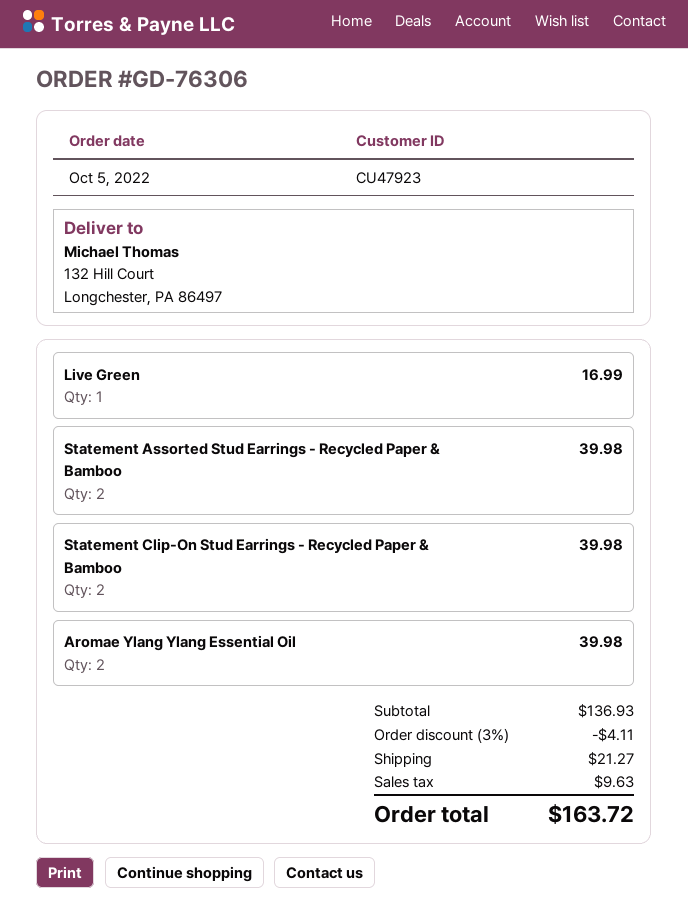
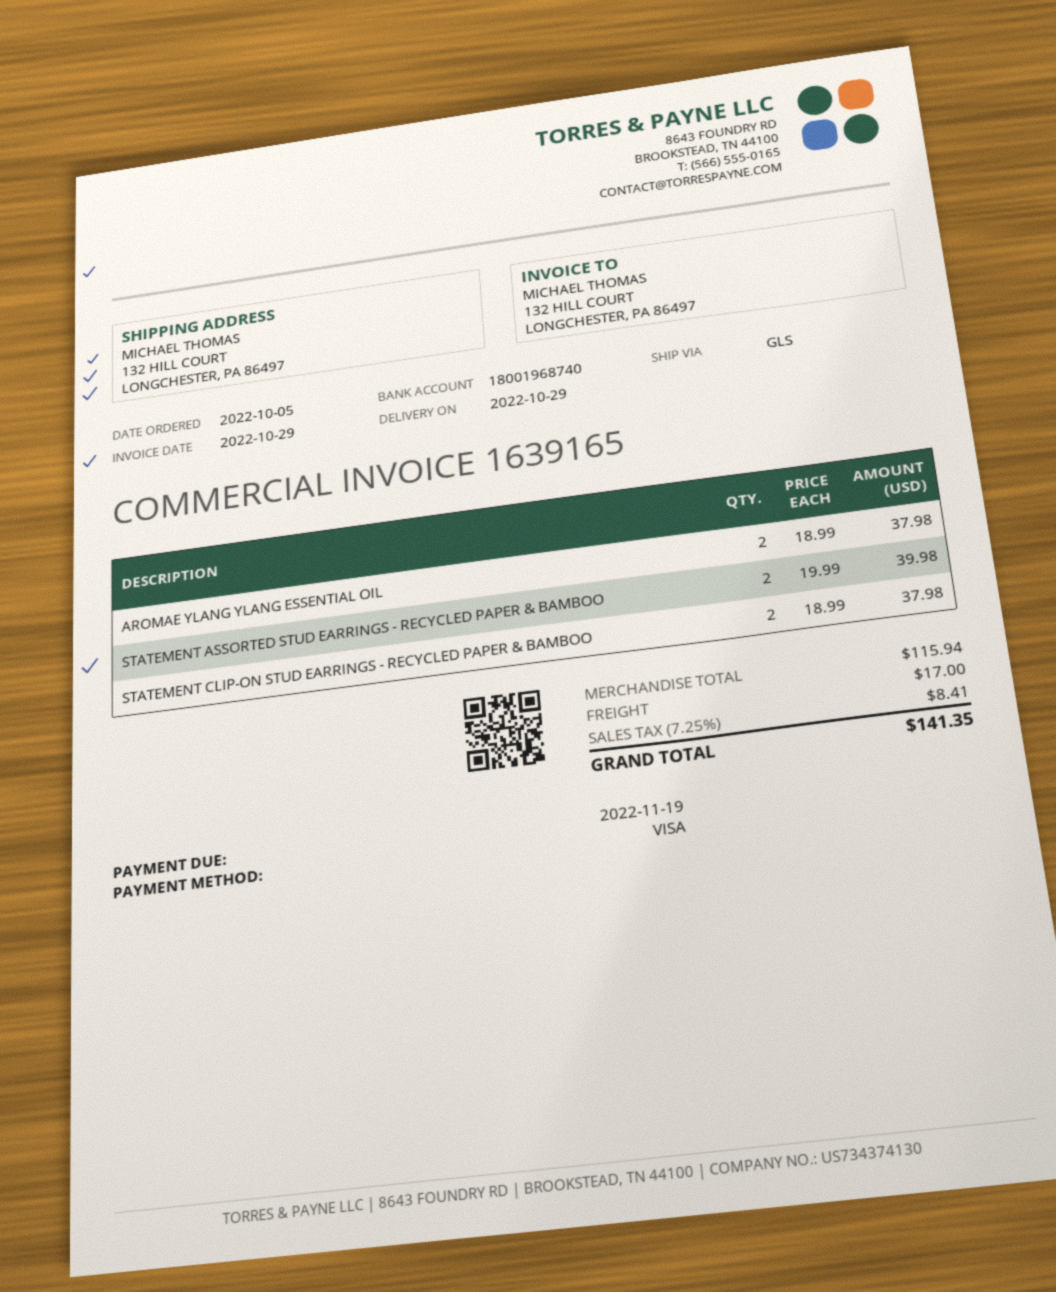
Live Green: 1 for 16.99 -> none
Statement Clip-On Stud Earrings - Recycled Paper & Bamboo: 2 for 39.98 -> 2 for 37.98
Aromae Ylang Ylang Essential Oil: 2 for 39.98 -> 2 for 37.98
subtotal: 136.93 -> 115.94
discount: 3% = 4.11 -> none
shipping: 21.27 -> 17.00
tax: 9.63 -> 8.41
total: 163.72 -> 141.35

- - - - - - -

● **Problem statement**: What is needed is the exact run of lines from the start of the data through the line with "discount: 3% = 4.11 -> none", both ends included, minus the pictures.

● **Answer to the exercise**:
Live Green: 1 for 16.99 -> none
Statement Clip-On Stud Earrings - Recycled Paper & Bamboo: 2 for 39.98 -> 2 for 37.98
Aromae Ylang Ylang Essential Oil: 2 for 39.98 -> 2 for 37.98
subtotal: 136.93 -> 115.94
discount: 3% = 4.11 -> none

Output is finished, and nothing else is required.